From Features to States: Data-Driven Selection of Measured State Variables via RFE-DMDc
Haoyu Wang, Andrea Alfonsi, Roberto Ponciroli, Richard Vilim
TL;DR
This work tackles data-driven state-variable selection for dynamical systems by seeking a minimal, physically interpretable set of measured variables that can serve as the surrogate state for linear control-oriented models.
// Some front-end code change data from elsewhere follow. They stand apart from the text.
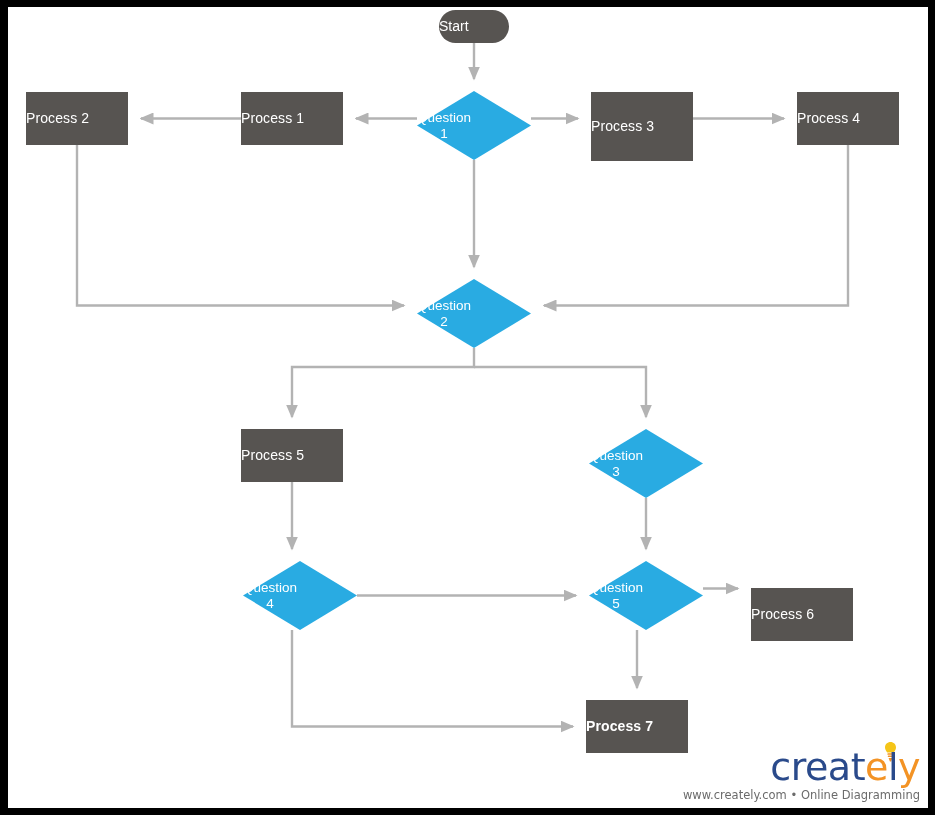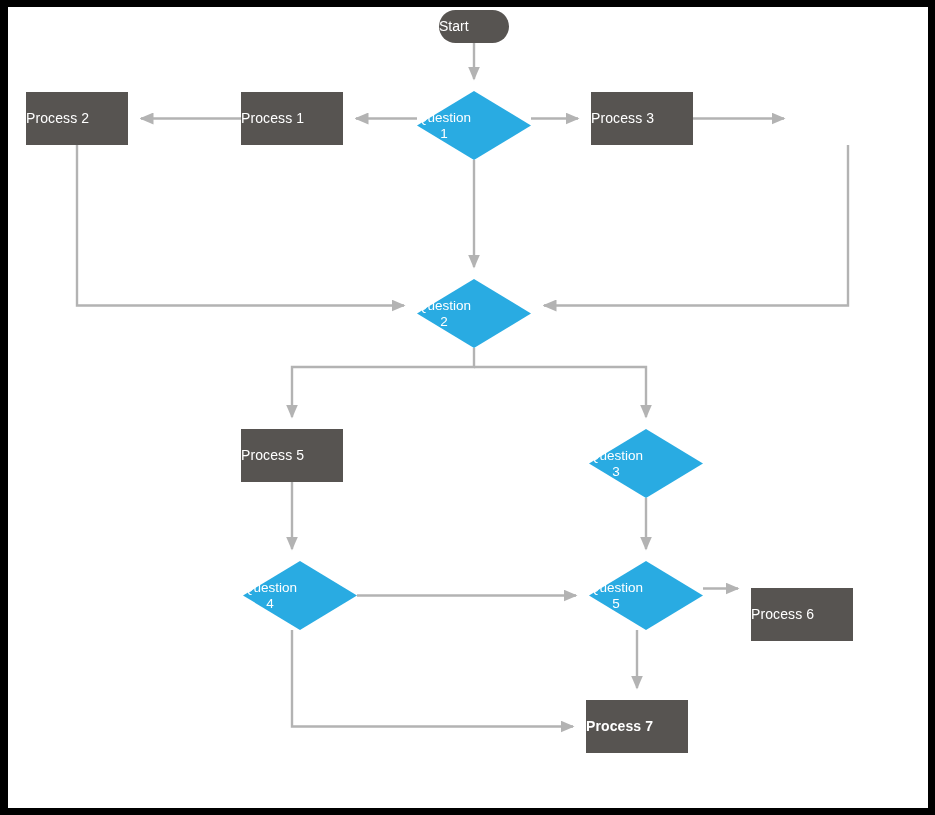"Process 3" div.node { height: 53px -> 69px }
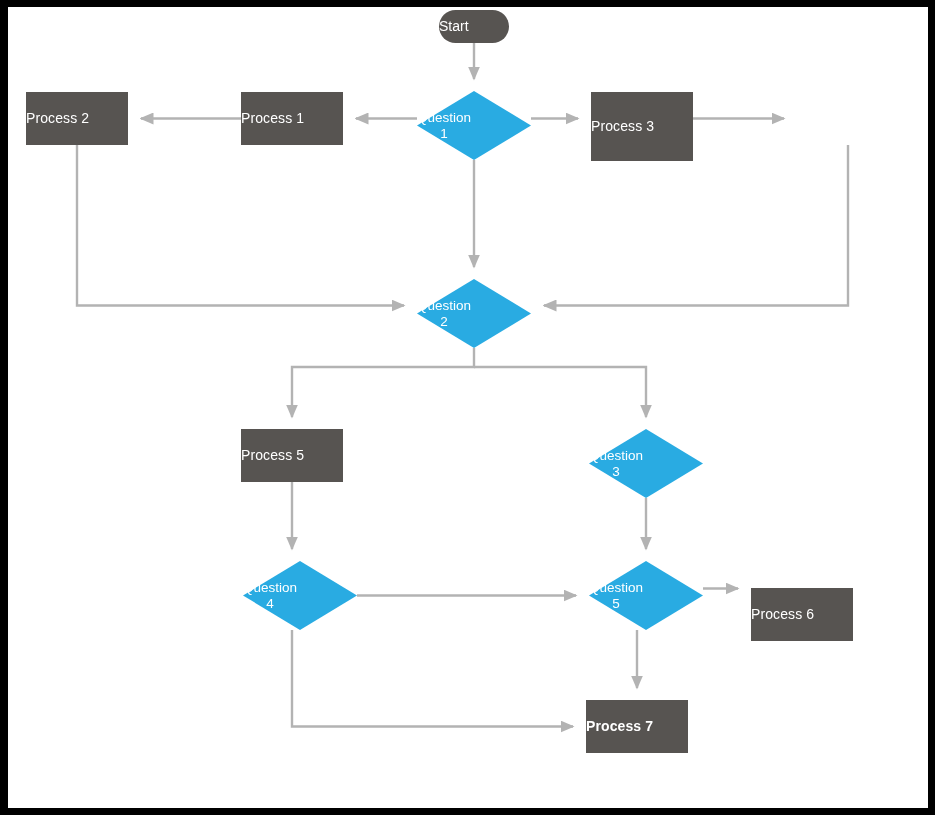"Process 4" div.node { html: none -> <div> <span>Process 4</span> </div> }
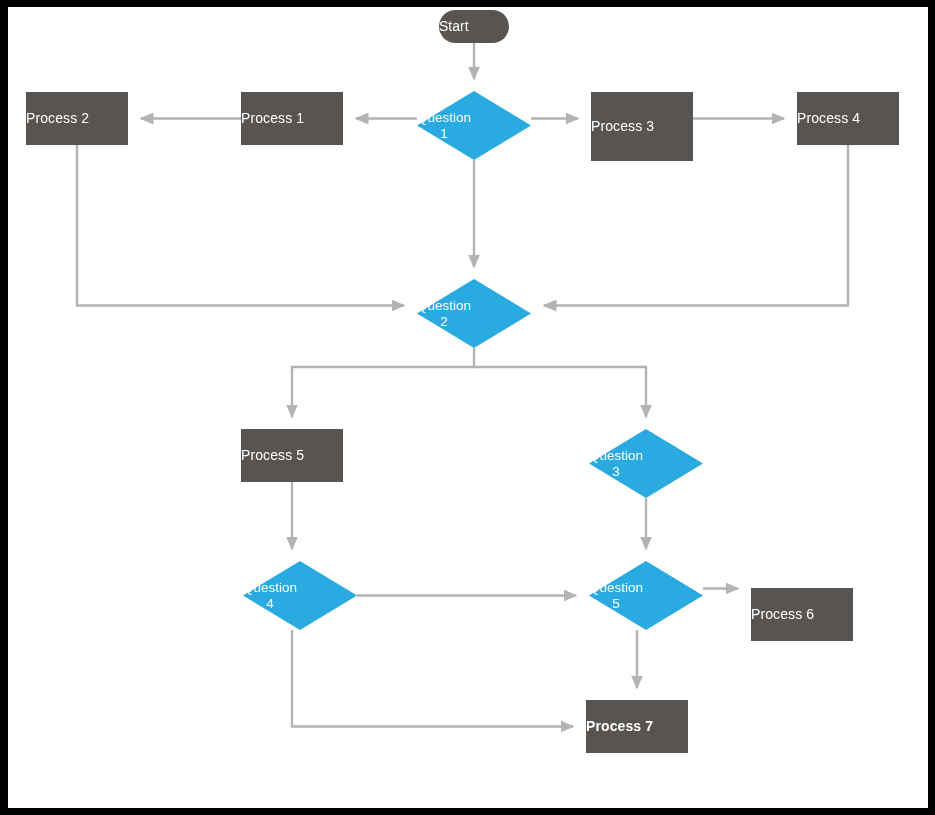"creately" div { html: none -> <div> <svg> <path></path> <rect></rect> <rect></rect> <path></path> </svg> <div><span>creat</span><span>e</span><span>l</span><span>y</span></div> <div>www.creately.com • Online Diagramming</div> </div> }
It introduces RFE-DMDc, which combines Recursive Feature Elimination with Dynamic Mode Decomposition with Control and includes a cross-subsystem balancing step to prevent dominance by high-gain subsystems. Through a truth-known RLC benchmark and a large Integrated Energy System with thousands of candidate variables, RFE-DMDc identifies compact state sets (≈10 variables) achieving test accuracy comparable to a GA-based baseline (GA-DMDc) but with an order of magnitude lower computational cost, while preserving physical interpretability. The method enhances sensor planning and Digital Twin deployment by prioritizing measured variables that maximize dynamical predictability with minimal sensing overhead.
Abstract
The behavior of a dynamical system under a given set of inputs can be captured by tracking the response of an optimal subset of process variables (\textit{state variables}). For many engineering systems, however, first-principles, model-based identification is impractical, motivating data-driven approaches for Digital Twins used in control and diagnostics. In this paper, we present RFE-DMDc, a supervised, data-driven workflow that uses Recursive Feature Elimination (RFE) to select a minimal, physically meaningful set of variables to monitor and then derives a linear state-space model via Dynamic Mode Decomposition with Control (DMDc). The workflow includes a cross-subsystem selection step that mitigates feature \textit{overshadowing} in multi-component systems. To corroborate the results, we implement a GA-DMDc baseline that jointly optimizes the state set and model fit under a common accuracy cost on states and outputs. Across a truth-known RLC benchmark and a realistic Integrated Energy System (IES) with multiple thermally coupled components and thousands of candidate variables, RFE-DMDc consistently recovers compact state sets (\(\approx 10\) variables) that achieve test errors comparable to GA-DMDc while requiring an order of magnitude less computational time. The selected variables retain clear physical interpretation across subsystems, and the resulting models demonstrate competitive predictive accuracy, computational efficiency, and robustness to overfitting.